I scored the highest with "exhortation." Basically, encouraging others. I can see that as being a passion of mine & I think it's something I do, but I also see how Satan stops me from doing it.
When tragic things happen, I am scared to talk to the people going through those situations. SCARED. I never know what to say or what to do, so sometimes I don't say anything or if I do, I make a mess of words. After losing my brother, I came to find that just knowing someone is acknowledging they know you are going through a hard time, they love you and are praying for you, DOES WONDERS. I always thought it might make things worse to say something like that, like it was just what everyone said-and it wouldn't make that person feel better. BUT IT DOES.
When someone treated it like it didn't happen, it hurt. It hurt really bad. Pray for me to be brave so that I can use this spiritual gift in good days and in the bad. I don't want to be afraid to encourage another person when they really need it. I could do better on writing encouraging things here, too! That is my prayer.

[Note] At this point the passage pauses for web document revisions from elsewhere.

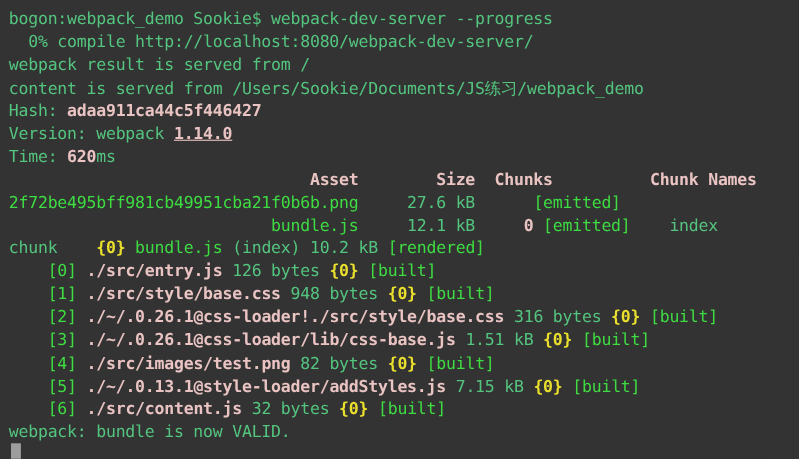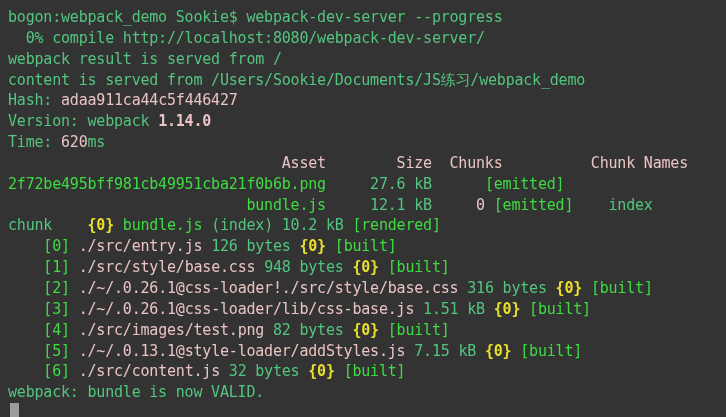"adaa911ca44c5f446427" .p { font-weight: normal -> bold }
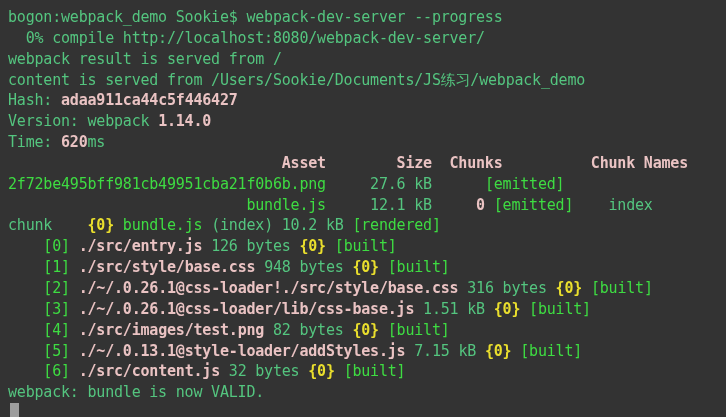"1.14.0" .pu { text-decoration: none -> underline }
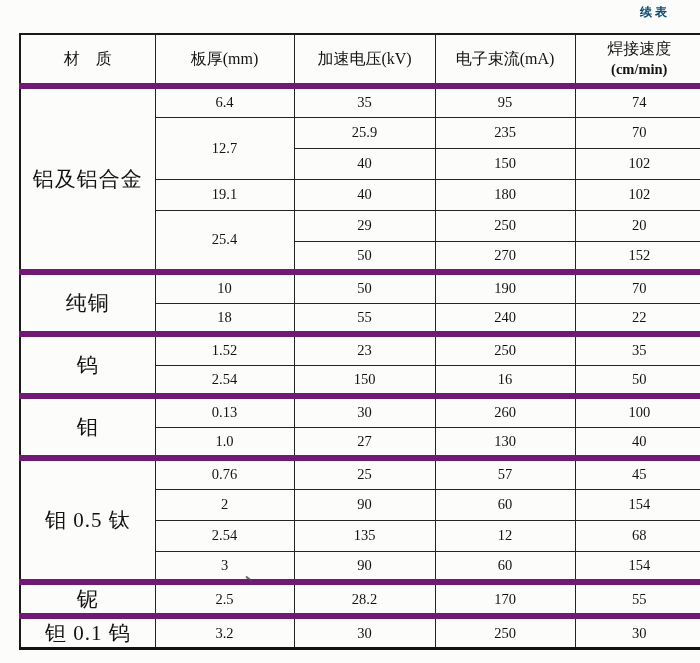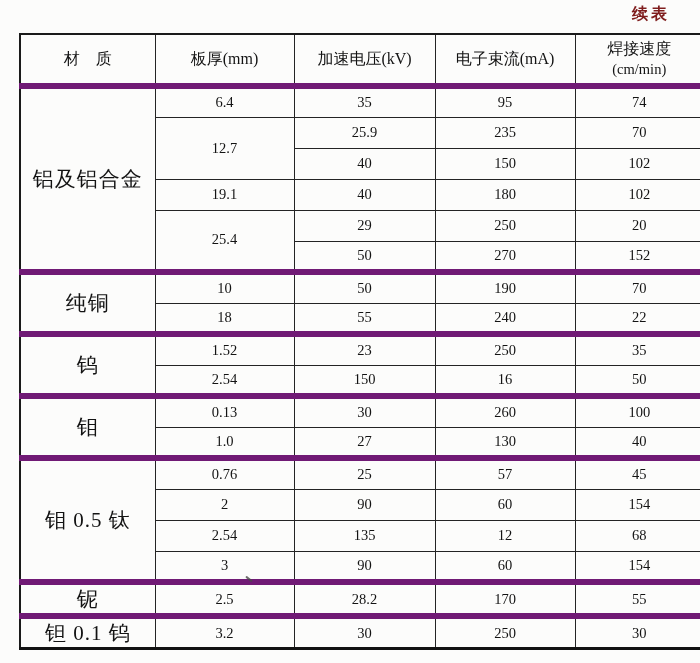"续表" .continued-label { color: #7f1d1d -> #0c4a6e; font-size: 16px -> 12px }
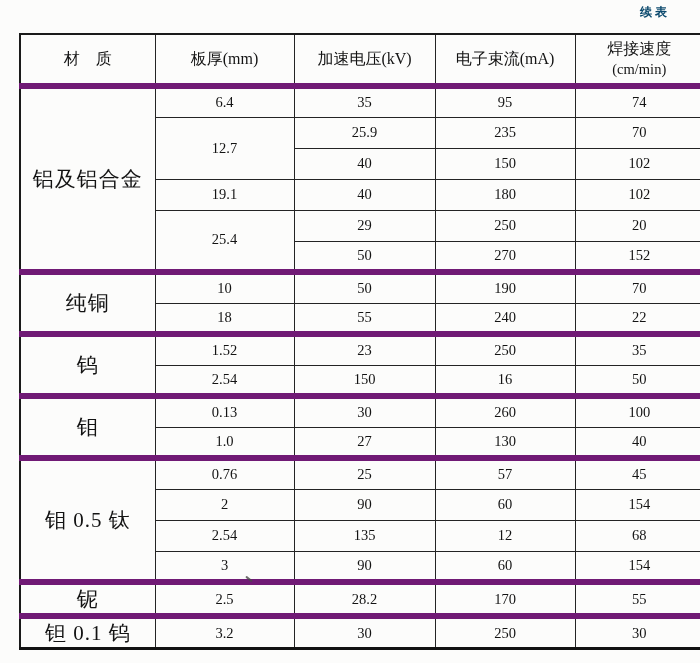"(cm/min)" .params-table thead .unit-line { font-weight: none -> bold }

Also, just volunteering more. I"m challenging myself (and you too) to look at your church bulletin or a volunteer organization in your community & getting involved in something new. I know it's hard with COVID & all right now, but we've got to keep moving forward. In a world that is rejecting Jesus more & more-we have GOT to be untied & be the body of Christ at work.
4. Fall Apologies
I didn't even share any fall decorations or share the results of my survey, & for that, I'm sorry! Not that it was picture-worthy, I just said I 'd do it👻 I've just not been with it this year. I guess 2020, three kids, & trying to keep it all together has run it's toll on me! I will try to do better.
5. Halloween 2020
BEFORE HALLOWEEN:
Conley's pajama party/Halloween party at MDO🎃. I did a terrible job of pictures of Cam & Baker. These were pictures his teacher sent <these mornings when I get them all three ready AND am at work by 8 AM are C R A Z Y! And I barely survive lol>
Halloween Eve Eve-carve our half rotten pumpkins😆.
Baker, mad because we won't let her jump off the porch. She's gonna be a fun one in the upcoming years!
Oh, it was a perfect Halloween day! We were the Griswolds this year (something I always knew we'd be because AUNT BETHANY). We let the boys change into what they "wanted" to be, <I hear it from Cam every year how he didn't want to dress up with us anymore💔-he did agree to take a picture & play dress up for a minute as Clark>
The boys had a neighbor friend tag along, & for the first year ever, they were confident enough to walk up & "Trick or Treat!" by themselves. Baker on the other hand wanted NO part in wearing her cat head. She swarped at it like she does her hair bows. She didn't want anyone to hold her hand, did NOT want to leave a Halloween display in someones yard, & wanted to run on the pavement everywhere we went until she piled it up. Never shedding a tear, getting back up & going again. We finally had to strap her in her stroller because the boys were determined to go down every street. 😂. Now, if that Halloween candy doesn't magically disappear...
Wishing you all a very happy weekend!
So true about them growing up so fast! Bowen will be 5 next Monday. I was thinking one day that soon I won't be able to pick him up any longer and soon he won't want me to. Oh my goodness my heart. Guess that is why God suprised us with this little brother for him on the way. God knows just what we need and when we need it I suppose. Happy birthday to Conley!!